YOUR GOAL: Return every line from the records below in which the word "Akumulator" is found.

Revision comparison data
[Start of Attachment]
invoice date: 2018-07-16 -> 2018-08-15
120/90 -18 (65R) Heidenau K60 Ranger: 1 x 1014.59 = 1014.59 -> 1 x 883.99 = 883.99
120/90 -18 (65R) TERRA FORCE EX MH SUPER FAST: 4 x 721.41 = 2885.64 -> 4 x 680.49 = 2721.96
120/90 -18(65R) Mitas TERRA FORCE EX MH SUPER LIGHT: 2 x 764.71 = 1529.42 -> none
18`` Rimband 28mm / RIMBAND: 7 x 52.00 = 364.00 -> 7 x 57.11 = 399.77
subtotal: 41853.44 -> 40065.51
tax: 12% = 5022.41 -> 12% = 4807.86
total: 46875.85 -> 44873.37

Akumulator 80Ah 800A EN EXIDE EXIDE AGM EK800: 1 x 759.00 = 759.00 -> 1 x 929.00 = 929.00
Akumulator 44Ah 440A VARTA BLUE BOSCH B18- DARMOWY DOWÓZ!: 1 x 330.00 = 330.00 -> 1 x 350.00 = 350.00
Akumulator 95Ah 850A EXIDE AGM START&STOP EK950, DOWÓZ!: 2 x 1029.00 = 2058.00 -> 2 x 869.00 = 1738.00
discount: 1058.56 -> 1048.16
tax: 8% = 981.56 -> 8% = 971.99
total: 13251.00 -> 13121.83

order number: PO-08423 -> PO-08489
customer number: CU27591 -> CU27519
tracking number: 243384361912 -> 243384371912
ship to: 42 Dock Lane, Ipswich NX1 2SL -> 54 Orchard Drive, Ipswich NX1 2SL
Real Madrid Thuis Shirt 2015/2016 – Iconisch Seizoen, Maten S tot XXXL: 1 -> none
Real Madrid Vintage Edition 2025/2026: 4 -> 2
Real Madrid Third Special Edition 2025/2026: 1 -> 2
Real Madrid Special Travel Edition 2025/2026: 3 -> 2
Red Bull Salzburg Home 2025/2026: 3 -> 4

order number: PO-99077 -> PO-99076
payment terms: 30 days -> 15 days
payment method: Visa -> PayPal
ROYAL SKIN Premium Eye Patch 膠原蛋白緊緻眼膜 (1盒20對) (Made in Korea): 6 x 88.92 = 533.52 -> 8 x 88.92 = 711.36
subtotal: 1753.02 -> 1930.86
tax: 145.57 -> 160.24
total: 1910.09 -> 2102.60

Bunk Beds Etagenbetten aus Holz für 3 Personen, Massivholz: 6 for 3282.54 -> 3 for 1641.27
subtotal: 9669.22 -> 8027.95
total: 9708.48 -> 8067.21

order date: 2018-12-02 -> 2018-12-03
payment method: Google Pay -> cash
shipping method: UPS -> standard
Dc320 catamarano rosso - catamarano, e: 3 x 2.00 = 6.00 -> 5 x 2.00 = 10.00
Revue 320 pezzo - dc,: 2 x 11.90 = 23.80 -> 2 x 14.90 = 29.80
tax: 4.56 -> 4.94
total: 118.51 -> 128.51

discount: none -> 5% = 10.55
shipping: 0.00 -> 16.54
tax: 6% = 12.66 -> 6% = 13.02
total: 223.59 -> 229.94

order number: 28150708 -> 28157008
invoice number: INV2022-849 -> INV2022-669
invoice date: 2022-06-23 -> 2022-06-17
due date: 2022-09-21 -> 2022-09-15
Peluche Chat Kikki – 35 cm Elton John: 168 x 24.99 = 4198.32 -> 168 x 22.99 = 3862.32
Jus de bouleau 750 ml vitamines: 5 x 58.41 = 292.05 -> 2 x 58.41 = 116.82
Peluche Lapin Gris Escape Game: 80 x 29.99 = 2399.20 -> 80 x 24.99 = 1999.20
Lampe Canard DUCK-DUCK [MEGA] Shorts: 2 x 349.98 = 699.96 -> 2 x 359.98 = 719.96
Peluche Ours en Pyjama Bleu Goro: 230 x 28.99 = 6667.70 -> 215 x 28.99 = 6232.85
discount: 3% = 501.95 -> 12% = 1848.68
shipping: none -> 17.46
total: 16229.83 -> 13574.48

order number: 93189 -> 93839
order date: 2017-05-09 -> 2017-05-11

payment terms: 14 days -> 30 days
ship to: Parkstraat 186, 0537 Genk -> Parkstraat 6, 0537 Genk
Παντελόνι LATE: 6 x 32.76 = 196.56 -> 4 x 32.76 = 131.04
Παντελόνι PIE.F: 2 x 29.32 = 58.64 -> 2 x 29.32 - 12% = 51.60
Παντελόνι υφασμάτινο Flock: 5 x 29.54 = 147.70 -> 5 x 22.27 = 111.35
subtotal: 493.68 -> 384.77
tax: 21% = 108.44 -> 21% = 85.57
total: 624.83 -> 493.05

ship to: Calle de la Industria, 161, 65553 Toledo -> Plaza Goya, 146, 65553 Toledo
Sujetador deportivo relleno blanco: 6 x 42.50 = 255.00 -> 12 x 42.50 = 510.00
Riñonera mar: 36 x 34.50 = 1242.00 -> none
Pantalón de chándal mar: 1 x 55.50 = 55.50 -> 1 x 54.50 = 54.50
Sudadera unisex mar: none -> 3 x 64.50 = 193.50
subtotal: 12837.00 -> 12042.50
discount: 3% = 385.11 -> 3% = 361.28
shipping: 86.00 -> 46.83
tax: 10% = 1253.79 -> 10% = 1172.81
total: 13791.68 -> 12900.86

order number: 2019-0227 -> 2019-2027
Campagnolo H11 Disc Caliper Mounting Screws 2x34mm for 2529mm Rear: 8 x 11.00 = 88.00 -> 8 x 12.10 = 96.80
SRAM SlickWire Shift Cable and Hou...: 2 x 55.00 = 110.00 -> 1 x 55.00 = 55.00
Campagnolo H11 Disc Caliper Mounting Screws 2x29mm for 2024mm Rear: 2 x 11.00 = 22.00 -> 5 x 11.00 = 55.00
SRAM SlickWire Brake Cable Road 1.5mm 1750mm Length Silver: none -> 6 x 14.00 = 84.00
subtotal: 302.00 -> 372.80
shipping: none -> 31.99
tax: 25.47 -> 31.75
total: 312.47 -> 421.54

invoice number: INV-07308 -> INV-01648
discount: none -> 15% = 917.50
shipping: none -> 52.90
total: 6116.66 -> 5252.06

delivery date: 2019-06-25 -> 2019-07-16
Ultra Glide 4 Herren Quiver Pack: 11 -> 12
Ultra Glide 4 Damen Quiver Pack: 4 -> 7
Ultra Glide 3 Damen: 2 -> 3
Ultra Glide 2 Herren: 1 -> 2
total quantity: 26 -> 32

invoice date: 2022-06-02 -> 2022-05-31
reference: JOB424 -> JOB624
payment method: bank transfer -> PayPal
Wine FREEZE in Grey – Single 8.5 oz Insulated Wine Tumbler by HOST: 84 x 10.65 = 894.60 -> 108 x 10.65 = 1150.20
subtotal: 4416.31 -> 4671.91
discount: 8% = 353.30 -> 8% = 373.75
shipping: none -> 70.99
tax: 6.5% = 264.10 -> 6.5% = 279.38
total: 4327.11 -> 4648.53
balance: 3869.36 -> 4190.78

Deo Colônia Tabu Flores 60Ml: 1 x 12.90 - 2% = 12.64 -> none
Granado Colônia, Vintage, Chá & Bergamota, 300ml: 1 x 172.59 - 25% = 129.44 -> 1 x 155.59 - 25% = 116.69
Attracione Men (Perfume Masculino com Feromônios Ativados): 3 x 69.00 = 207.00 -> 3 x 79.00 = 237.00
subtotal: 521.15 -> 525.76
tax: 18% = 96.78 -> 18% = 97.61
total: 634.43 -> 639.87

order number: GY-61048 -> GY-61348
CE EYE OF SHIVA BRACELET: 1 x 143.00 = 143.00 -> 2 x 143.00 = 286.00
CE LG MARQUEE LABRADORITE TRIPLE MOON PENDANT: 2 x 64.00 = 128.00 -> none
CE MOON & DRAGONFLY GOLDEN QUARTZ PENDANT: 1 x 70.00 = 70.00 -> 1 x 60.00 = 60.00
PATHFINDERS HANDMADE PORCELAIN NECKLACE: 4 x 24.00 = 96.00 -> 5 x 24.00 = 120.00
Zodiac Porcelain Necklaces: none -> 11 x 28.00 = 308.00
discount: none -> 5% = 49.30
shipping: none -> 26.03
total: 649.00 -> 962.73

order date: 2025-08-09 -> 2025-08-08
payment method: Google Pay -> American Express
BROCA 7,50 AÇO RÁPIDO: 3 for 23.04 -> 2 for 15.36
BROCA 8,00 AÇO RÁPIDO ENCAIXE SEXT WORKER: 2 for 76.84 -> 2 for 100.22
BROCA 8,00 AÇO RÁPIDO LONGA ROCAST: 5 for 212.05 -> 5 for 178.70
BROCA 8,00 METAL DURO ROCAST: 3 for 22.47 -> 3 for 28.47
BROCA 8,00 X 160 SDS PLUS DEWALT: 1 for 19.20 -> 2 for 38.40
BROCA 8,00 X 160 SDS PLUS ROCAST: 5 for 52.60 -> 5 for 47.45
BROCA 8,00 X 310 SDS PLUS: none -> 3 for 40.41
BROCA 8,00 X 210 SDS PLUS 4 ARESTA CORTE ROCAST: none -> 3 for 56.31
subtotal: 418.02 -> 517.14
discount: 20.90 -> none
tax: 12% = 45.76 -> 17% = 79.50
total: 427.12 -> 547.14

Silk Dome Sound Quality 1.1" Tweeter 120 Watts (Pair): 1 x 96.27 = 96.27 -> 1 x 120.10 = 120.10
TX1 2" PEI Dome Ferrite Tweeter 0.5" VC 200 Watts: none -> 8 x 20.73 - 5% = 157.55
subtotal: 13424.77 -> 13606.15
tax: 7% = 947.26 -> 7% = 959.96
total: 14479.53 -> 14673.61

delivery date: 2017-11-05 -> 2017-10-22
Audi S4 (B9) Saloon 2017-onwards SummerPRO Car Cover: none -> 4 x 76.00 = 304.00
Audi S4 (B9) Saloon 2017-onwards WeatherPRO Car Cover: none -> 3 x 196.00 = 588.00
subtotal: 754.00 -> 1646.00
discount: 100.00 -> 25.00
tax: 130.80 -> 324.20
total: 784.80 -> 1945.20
[End of Attachment]
EXERCISE OUTPUT:
Akumulator 80Ah 800A EN EXIDE EXIDE AGM EK800: 1 x 759.00 = 759.00 -> 1 x 929.00 = 929.00
Akumulator 44Ah 440A VARTA BLUE BOSCH B18- DARMOWY DOWÓZ!: 1 x 330.00 = 330.00 -> 1 x 350.00 = 350.00
Akumulator 95Ah 850A EXIDE AGM START&STOP EK950, DOWÓZ!: 2 x 1029.00 = 2058.00 -> 2 x 869.00 = 1738.00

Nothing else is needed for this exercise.